> Action item: Each record that comes next should be output exactly; pictures do not belong in the copy.

(Edit tracking data)
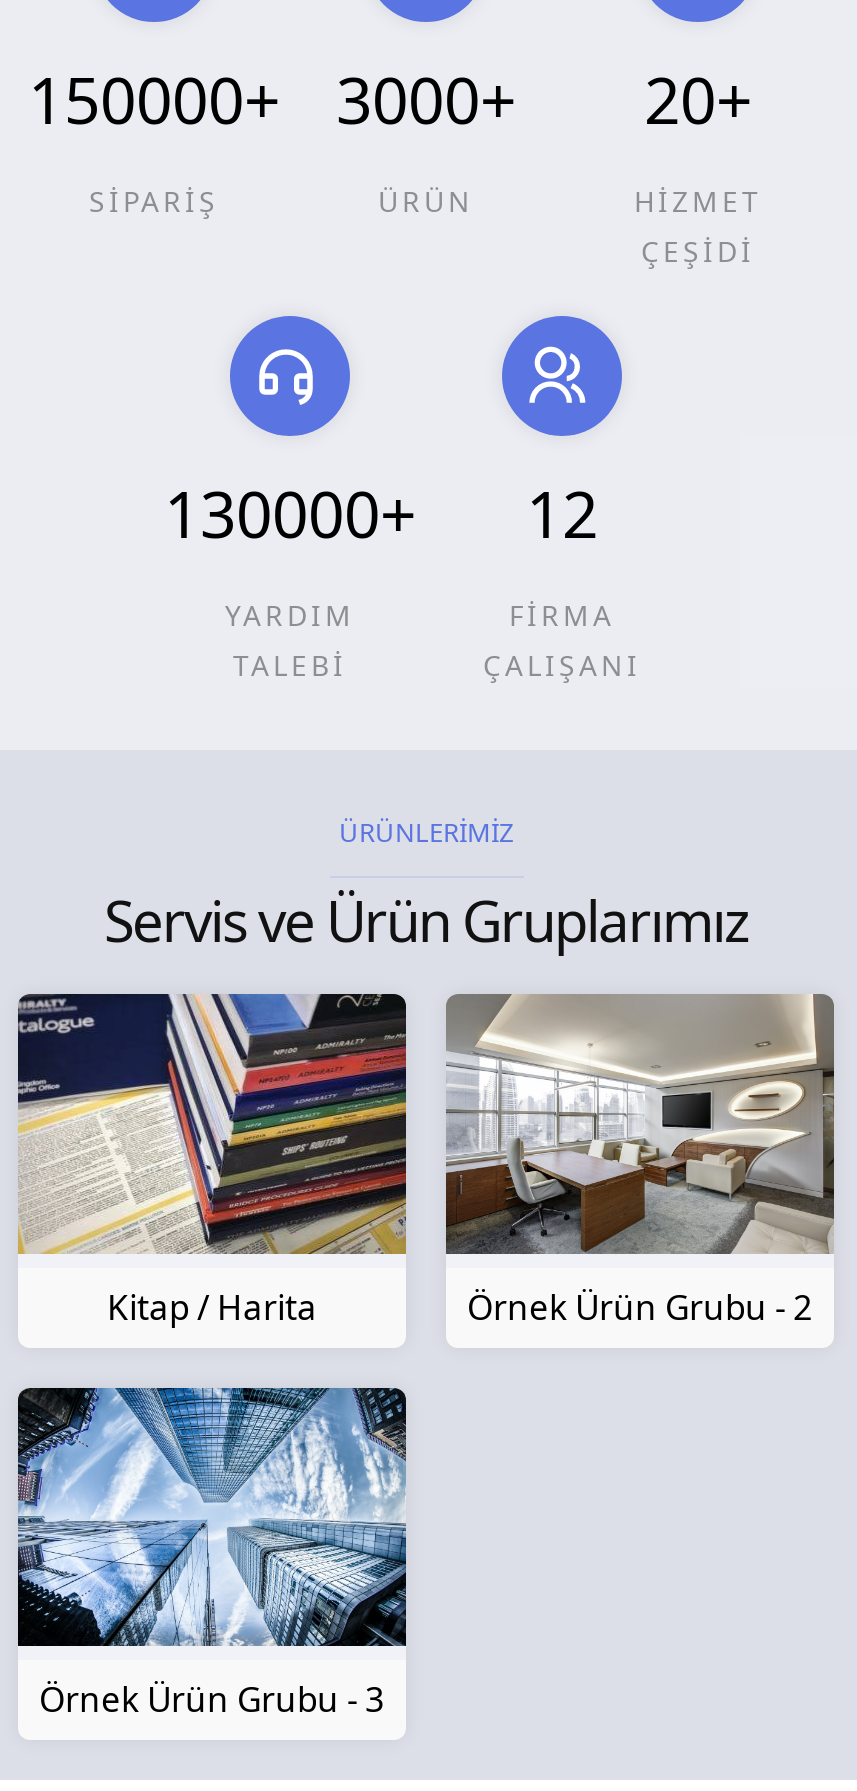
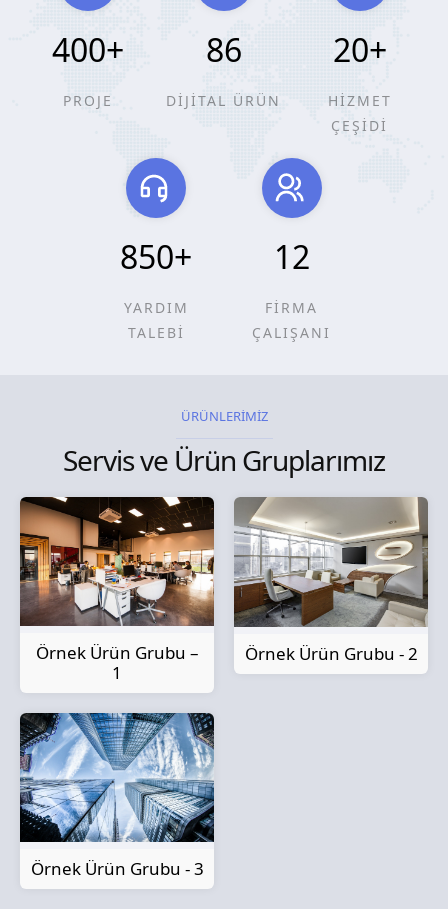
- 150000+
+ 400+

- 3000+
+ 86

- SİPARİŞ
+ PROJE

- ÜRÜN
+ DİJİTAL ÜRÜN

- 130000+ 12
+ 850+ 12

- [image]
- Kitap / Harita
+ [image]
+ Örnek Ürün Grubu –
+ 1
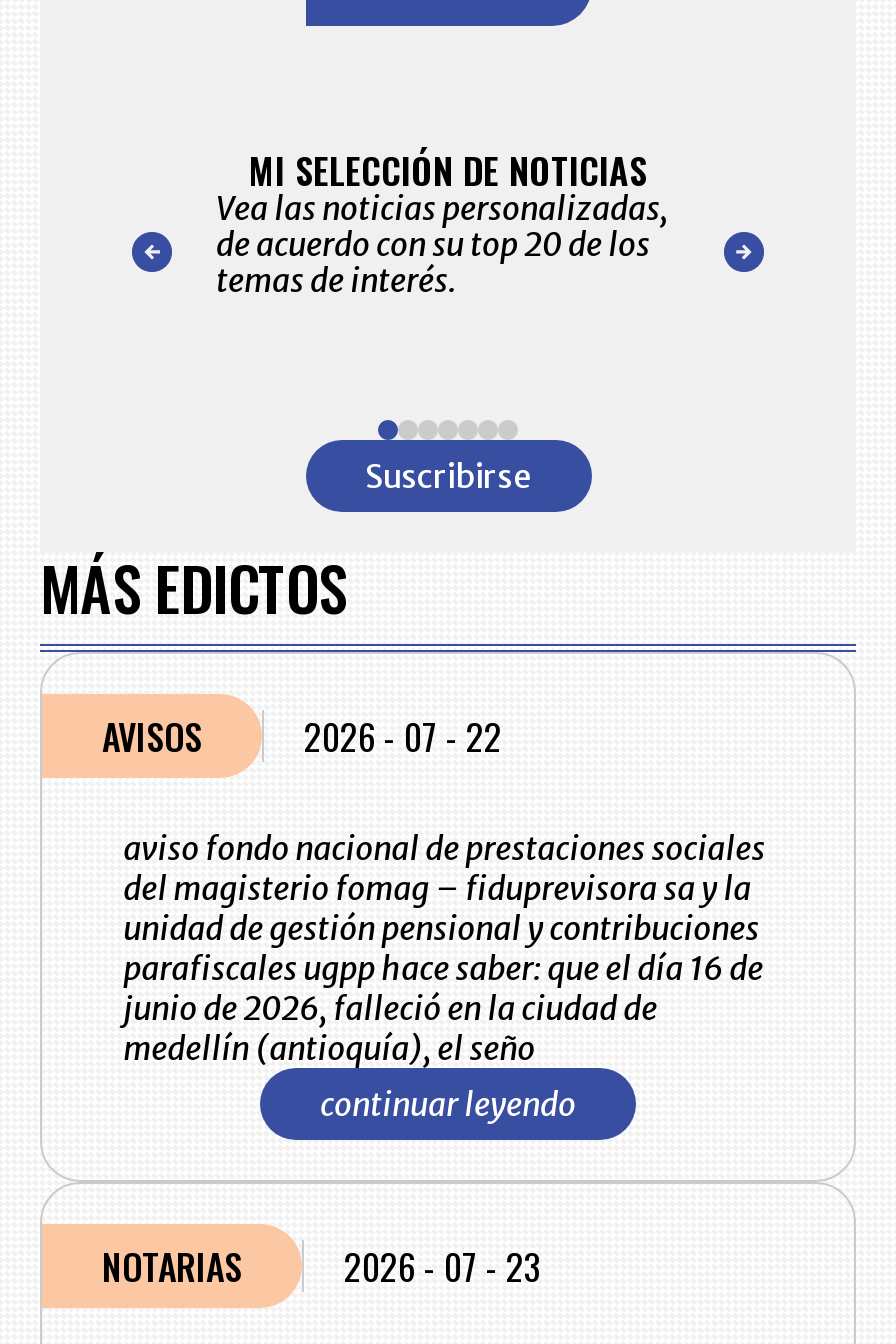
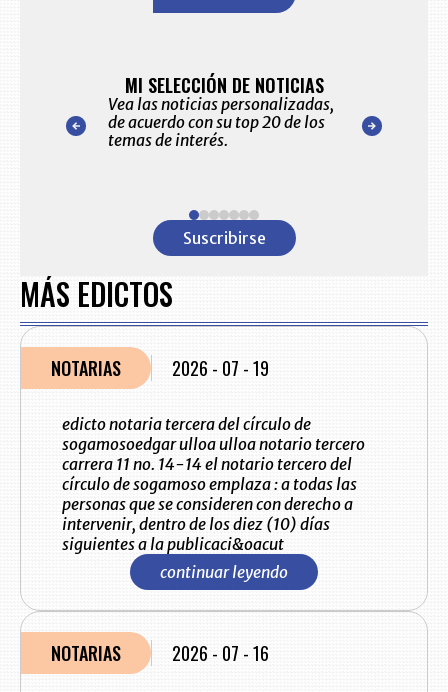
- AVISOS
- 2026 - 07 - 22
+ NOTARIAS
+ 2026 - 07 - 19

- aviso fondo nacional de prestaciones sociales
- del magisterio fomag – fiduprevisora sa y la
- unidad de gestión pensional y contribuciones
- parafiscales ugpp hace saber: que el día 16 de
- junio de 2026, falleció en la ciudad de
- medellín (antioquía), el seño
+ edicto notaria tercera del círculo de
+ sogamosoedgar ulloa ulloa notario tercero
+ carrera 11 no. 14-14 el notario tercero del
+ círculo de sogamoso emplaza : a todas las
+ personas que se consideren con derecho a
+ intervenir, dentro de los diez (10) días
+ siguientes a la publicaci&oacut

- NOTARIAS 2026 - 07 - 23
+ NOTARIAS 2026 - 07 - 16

> Exercise result:
- 150000+
+ 400+

- 3000+
+ 86

- SİPARİŞ
+ PROJE

- ÜRÜN
+ DİJİTAL ÜRÜN

- 130000+ 12
+ 850+ 12

- [image]
- Kitap / Harita
+ [image]
+ Örnek Ürün Grubu –
+ 1
- AVISOS
- 2026 - 07 - 22
+ NOTARIAS
+ 2026 - 07 - 19

- aviso fondo nacional de prestaciones sociales
- del magisterio fomag – fiduprevisora sa y la
- unidad de gestión pensional y contribuciones
- parafiscales ugpp hace saber: que el día 16 de
- junio de 2026, falleció en la ciudad de
- medellín (antioquía), el seño
+ edicto notaria tercera del círculo de
+ sogamosoedgar ulloa ulloa notario tercero
+ carrera 11 no. 14-14 el notario tercero del
+ círculo de sogamoso emplaza : a todas las
+ personas que se consideren con derecho a
+ intervenir, dentro de los diez (10) días
+ siguientes a la publicaci&oacut

- NOTARIAS 2026 - 07 - 23
+ NOTARIAS 2026 - 07 - 16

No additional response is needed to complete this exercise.